[IMGCAP(1)]As a tax preparation business owner for more than 30 years, Chuck McCabe considers his success due in part to being proactive in structuring his business policies and procedures. 

“Unexpected problems and expenses will always arise but will be much easier to deal with if you have procedures in place,” he said. “A thorough policies and procedures manual will have written procedures for prevention and problem resolution.”

Based on his experience during past filing seasons, McCabe, founder and chief executive of Peoples Income Tax Inc. and The Income Tax School, has come up with some issues he urges tax business owners to consider.

“As an owner or even a manager, it is important to always know what’s going on and be aware of the day-to-day. It’s also important to know that you cannot possibly take on every problem that occurs in the office. You’ve got to learn to empower your people, and this starts with training,” he said.

“We train our employees in tax preparation, policies and procedures and customer service to prevent operational and customer service problems,” he noted. “Having a written policies and procedures manual enables us to provide consistent quality service and efficiency, even in branch offices.”

McCabe advises training employees to own the problem. “This means that if they answer the phone or a client walks in with a problem, it’s now that employee’s problem and they are responsible for seeing it through. This prevents problems from falling through the cracks. There’s also a paper trail—a problem resolution form has to be filled out for every issue that arises.”

McCabe has systems in place to help prevent client problems. “First and foremost we have a strict policy requiring every tax return we prepare to be checked by another preparer to minimize errors that could result in damages and the loss of clients,” he said. “On occasion, we hire secret shoppers to have their returns prepared in our offices and complete a form to report the office procedures that are or are not being followed and the quality of the experience.”

Aside from client problems, there also needs to be some consideration and planning for other problems that may occur, he suggested. “To prevent employee theft we have checks and balances for our accounting, and limiting signature authority to the owners. Our tax preparers are also required to deposit receipts in the bank daily without fail. This prevents embezzlement and situations where the client does not have the money in their account to cover a check deposited late.”

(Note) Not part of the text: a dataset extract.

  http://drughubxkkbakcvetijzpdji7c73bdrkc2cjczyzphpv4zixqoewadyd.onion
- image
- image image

E&O professional liability insurance serves to prevent a large claim from a client due to errors and omissions from becoming a financial burden, McCabe observed. He also has “key man” insurance in place to enable the company to have adequate funds to replace him and offset any short-term problems in case of his demise.

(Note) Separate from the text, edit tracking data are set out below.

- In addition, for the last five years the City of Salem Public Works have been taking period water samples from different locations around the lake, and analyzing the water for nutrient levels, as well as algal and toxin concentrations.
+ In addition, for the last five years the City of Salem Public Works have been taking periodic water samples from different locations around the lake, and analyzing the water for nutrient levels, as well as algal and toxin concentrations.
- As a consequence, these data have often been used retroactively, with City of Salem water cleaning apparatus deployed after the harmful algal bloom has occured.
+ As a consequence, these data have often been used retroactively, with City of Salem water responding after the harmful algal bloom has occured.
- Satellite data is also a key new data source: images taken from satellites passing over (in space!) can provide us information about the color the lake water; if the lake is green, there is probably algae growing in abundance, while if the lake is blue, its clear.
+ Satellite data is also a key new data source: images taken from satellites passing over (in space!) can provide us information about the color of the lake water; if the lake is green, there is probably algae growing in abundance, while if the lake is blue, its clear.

“To address break-ins or fire, we have a security and fire alarm system with eight cameras, plus monitoring that will dispatch the police or fire dept. Our P&C [property and casualty] insurance policy has a business interruption rider.”

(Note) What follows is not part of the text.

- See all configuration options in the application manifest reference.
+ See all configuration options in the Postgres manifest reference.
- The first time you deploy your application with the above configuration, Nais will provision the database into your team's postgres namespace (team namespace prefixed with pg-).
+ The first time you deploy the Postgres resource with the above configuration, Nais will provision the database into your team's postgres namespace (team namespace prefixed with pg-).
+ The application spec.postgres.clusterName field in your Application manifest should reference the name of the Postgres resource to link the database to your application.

McCabe suggests that when feasible, leases should include a provision prohibiting the landlord from leasing to a competing tax service in the same center.

Lastly, McCabe has tax preparer employment agreements with enforceable non-compete, confidentiality and non-solicitation provisions to prevent preparers who leave from taking away clients, plus agreements to contract assignments in the event People Income Tax sells its business.

“All of these items are things that you should not only plan for, but also write down in a policies and procedures manual,” McCabe suggested.